Stéphane Larue
Actus

Guerre des chiffres aux prud’hommes : Kylian Mbappé réclame 263 millions d’euros au PSG, qui en exige 180

Guerre des chiffres aux prud’hommes : Kylian Mbappé réclame 263 millions d’euros au PSG, qui en exige 180

Le feuilleton de la séparation entre Kylian Mbappé et le Paris Saint-Germain a connu un nouvel épisode spectaculaire ce lundi devant le conseil des prud’hommes de Paris, où les deux camps se sont affrontés à coups de millions.

L’audience, particulièrement tendue, a mis en lumière la profondeur du conflit qui oppose l’attaquant du Real Madrid à son ancien club, où il a évolué de 2017 à 2024.

L’offensive massive de Mbappé

Le camp de Kylian Mbappé a ouvert les hostilités en réclamant une somme colossale à son ancien employeur : 263 millions d’euros.

Cette demande se base sur plusieurs points, dont le versement de salaires et de primes impayés, estimés à 55 millions d’euros.

Les avocats du champion du monde 2018 exigent également la requalification de son contrat à durée déterminée (CDD) en contrat à durée indéterminée (CDI).

Enfin, le joueur estime avoir subi un préjudice pour harcèlement moral, faisant référence à sa mise à l’écart du groupe professionnel, le fameux « loft », durant l’été 2023.

La riposte cinglante du Paris Saint-Germain

Loin de se laisser impressionner, le PSG a contre-attaqué avec une demande tout aussi spectaculaire, chiffrée à 180 millions d’euros.

Le club parisien justifie ce montant comme une compensation pour un transfert avorté à l’été 2023. Le club saoudien d’Al Hilal avait alors formulé une offre de 300 millions d’euros, déclinée par l’attaquant.

Selon les dirigeants parisiens, en refusant cette offre pour aller au bout de son contrat et partir libre, Kylian Mbappé a causé un préjudice financier majeur au club.

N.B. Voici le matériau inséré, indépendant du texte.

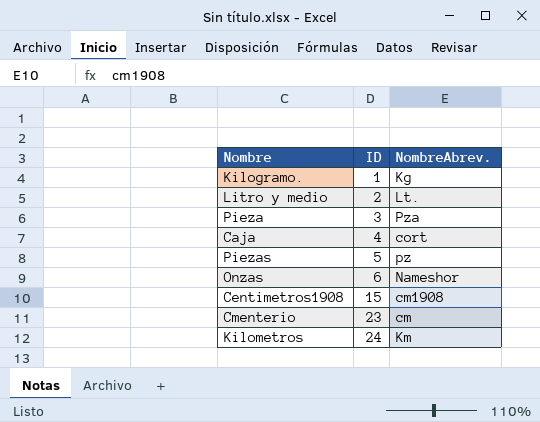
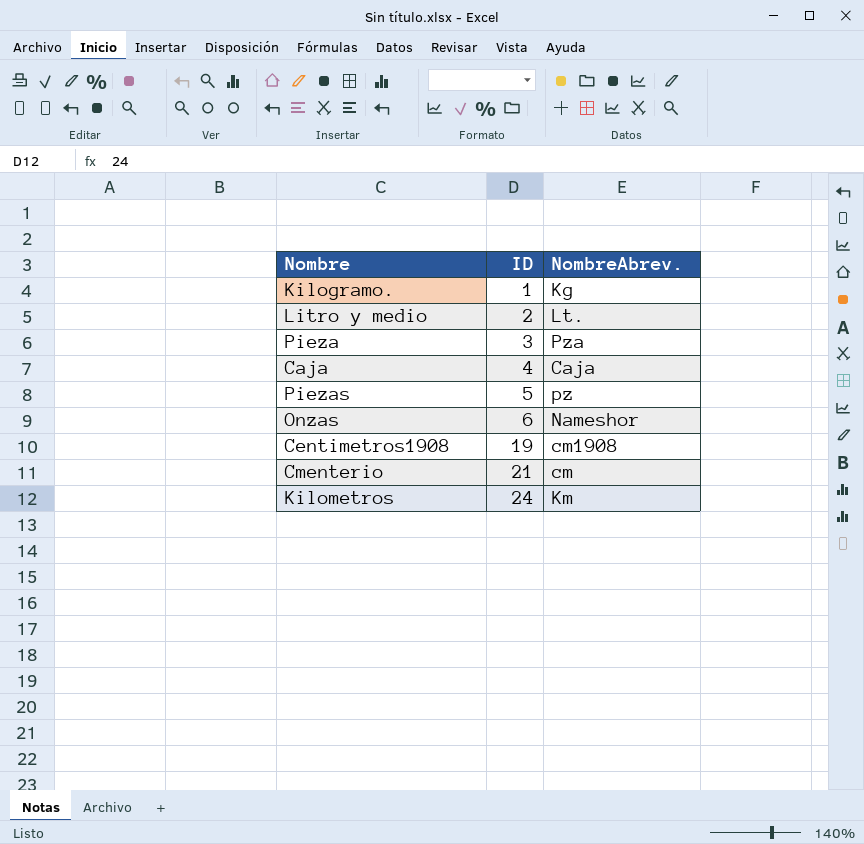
Caja | NombreAbrev.: cort -> Caja
Centimetros1908 | ID: 15 -> 19
Cmenterio | ID: 23 -> 21

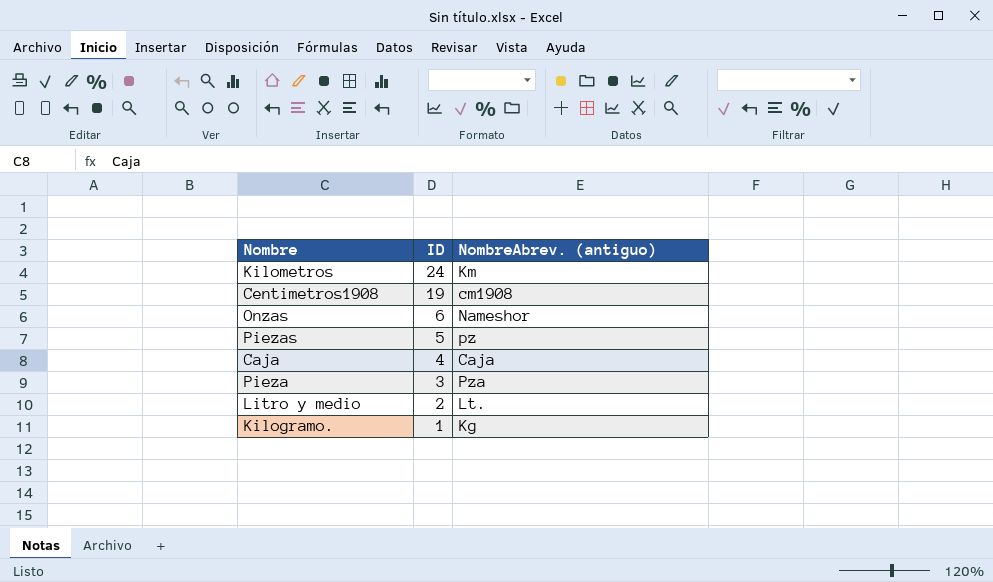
row order: ID ascending -> ID descending
column name: NombreAbrev. -> NombreAbrev. (antiguo)
row Cmenterio: 21 | cm -> none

Un accord verbal au cœur du litige

Le PSG soutient que la réintégration du joueur dans l’équipe première après sa mise à l’écart s’était faite sur la base d’un accord.

Cet accord stipulait que Kylian Mbappé devait renoncer à une partie de ses primes pour ne pas pénaliser financièrement le club lors de son départ sans indemnité de transfert.

Une version qualifiée de « fantasme » par l’entourage du joueur, qui affirme qu’aucun accord de ce type n’a jamais été formalisé.

La séance aux prud’hommes a débuté par une tentative des avocats du PSG de faire renvoyer l’affaire vers le tribunal judiciaire, une demande qui a été rejetée.

La décision du conseil des prud’hommes n’est pas attendue avant plusieurs semaines, prolongeant encore un peu plus ce divorce houleux.